My family is celebrating July 1st after a June we'd like to forget. But June wasn't a complete loss. Here are a few good things that happened last month:
  • I got two writing jobs totaling over $800 of work. It may not sound like much to those who are regularly employed, but if you looked at my earnings for the first five months of the year, it's notable.
  • In one of my writing jobs, I got to shake hands with Chicago's new mayor, Rahm Emanuel. Though I voted for someone else because Emanuel threatened to cut police pensions, it was still pretty cool to meet him and shake his hand. Also he's a much better speaker than his predecessor!

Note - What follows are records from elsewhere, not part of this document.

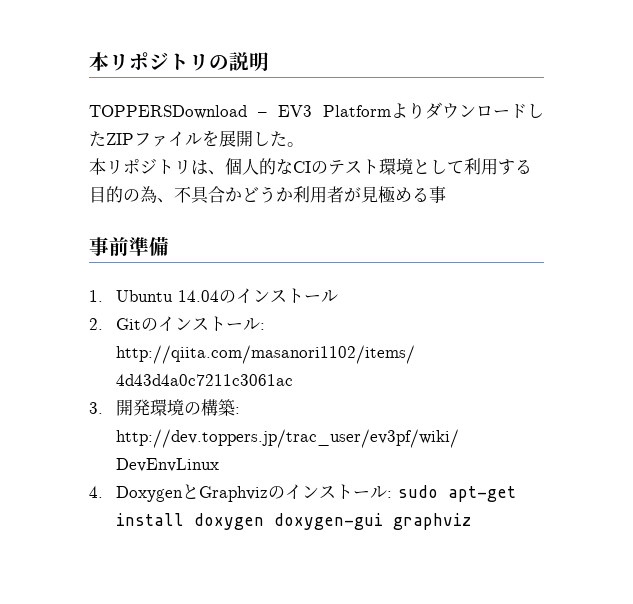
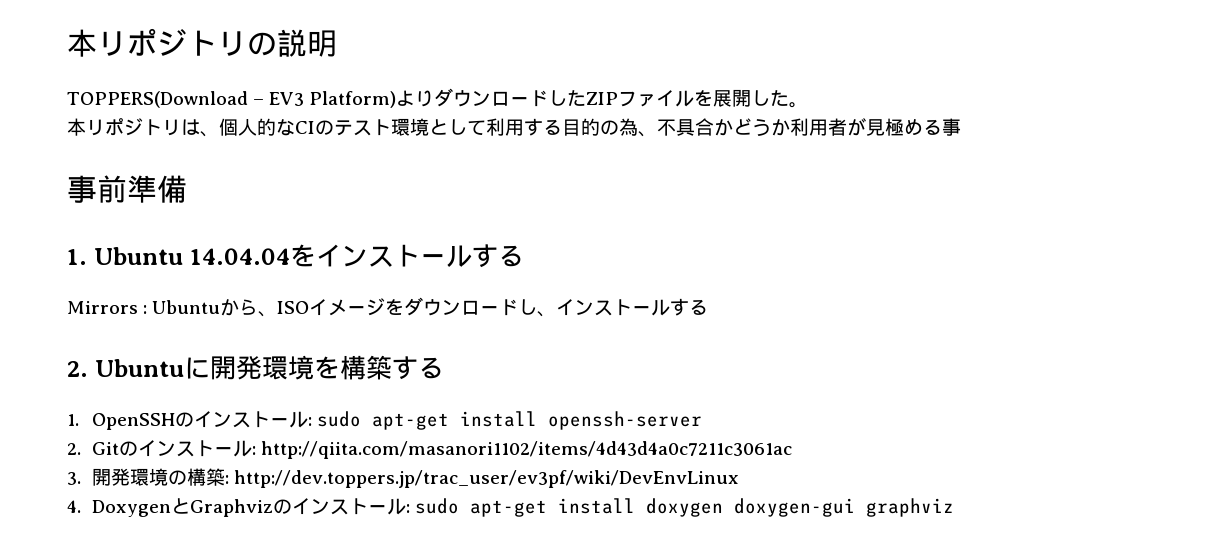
- TOPPERSDownload – EV3 PlatformよりダウンロードしたZIPファイルを展開した。
+ TOPPERS(Download – EV3 Platform)よりダウンロードしたZIPファイルを展開した。
- 1. Ubuntu 14.04のインストール
+ 1. Ubuntu 14.04.04をインストールする
+ Mirrors : Ubuntuから、ISOイメージをダウンロードし、インストールする
+ 2. Ubuntuに開発環境を構築する
+ 1. OpenSSHのインストール: sudo apt-get install openssh-server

  • Although I didn't get to read much in June, I read an excellent book about the Cuban Missile Crisis by Michael Dobbs called One Minute to Midnight. It's scary how close I came to never being born, and we have both John F. Kennedy and Nikita Khrushchev to thank for being alive today (never mind that we also have both to thank for creating the crisis in the first place). Here's a discussion with Dobbs to pique your interest (SPOILER ALERT: If you know little or nothing about the crisis, the online discussion may detract from the drama of seeing events unfold in the book).
  • An old friend came to town on business for a few days last week, and we got to spend two evenings catching up on things (coincidentally, however, his last visit to Chicago was in late February so maybe he's actually the Angel of Death -- which wouldn't be surprising considering the friends I've had).

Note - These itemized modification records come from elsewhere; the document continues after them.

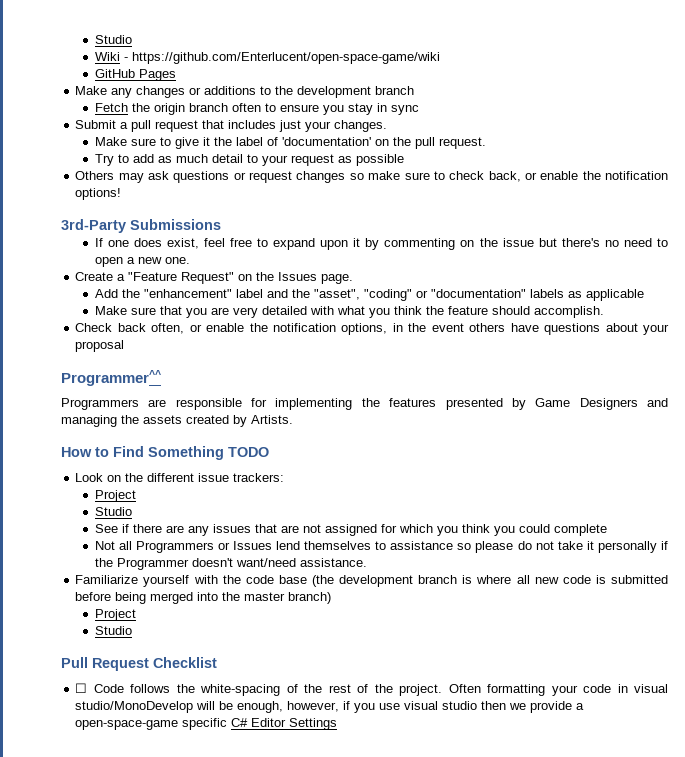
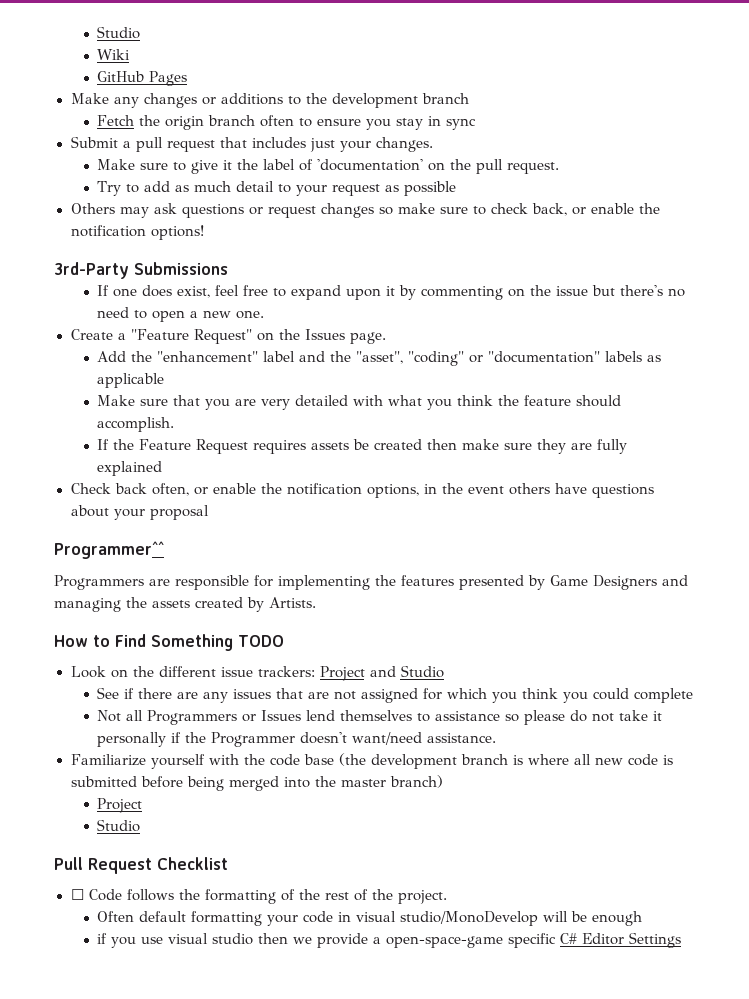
- Wiki - https://github.com/Enterlucent/open-space-game/wiki
+ Wiki
+ If the Feature Request requires assets be created then make sure they are fully explained
- Look on the different issue trackers:
- Project
- Studio
+ Look on the different issue trackers: Project and Studio
- ☐ Code follows the white-spacing of the rest of the project. Often formatting your code in visual studio/MonoDevelop will be enough, however, if you use visual studio then we provide a open-space-game specific C# Editor Settings
+ ☐ Code follows the formatting of the rest of the project.
+ Often default formatting your code in visual studio/MonoDevelop will be enough
+ if you use visual studio then we provide a open-space-game specific C# Editor Settings

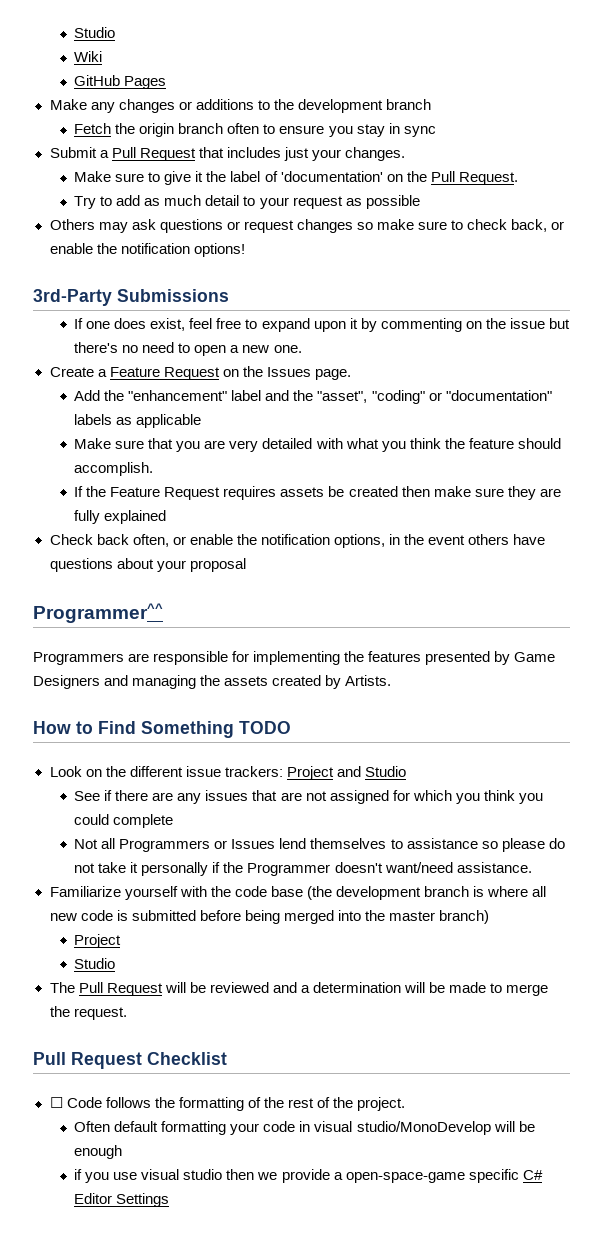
- Submit a pull request that includes just your changes.
+ Submit a Pull Request that includes just your changes.
- Make sure to give it the label of 'documentation' on the pull request.
+ Make sure to give it the label of 'documentation' on the Pull Request.
- Create a "Feature Request" on the Issues page.
+ Create a Feature Request on the Issues page.
+ The Pull Request will be reviewed and a determination will be made to merge the request.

  • When we finally celebrated my birthday, I got a thoroughly modern microwave with a digital clock! (Our current microwave, 12 years old, has a dial labeled in two-minute increments. Needless to say, it's hard to set a time under two minutes with any accuracy. Our current microwave is also undersized and under-powered so it's hard to cook anything in less than two minutes anyway.) Sometime in July I hope to take it out of the box and put it on the counter. I also got some great CDs by the likes of Backyard Tire Fire, the Decemberists, and Ben Folds.
  • Last night's hail storm was really cool to watch. Best of all, although a hailstone shattered the floodlight on the garage, the CFL within remains intact. That will make it a whole lot easier to unscrew and replace, plus I'd rather not have mercury sprayed all over the backyard.
I feel better now that I've convinced myself the month wasn't all bad. But then, life never is.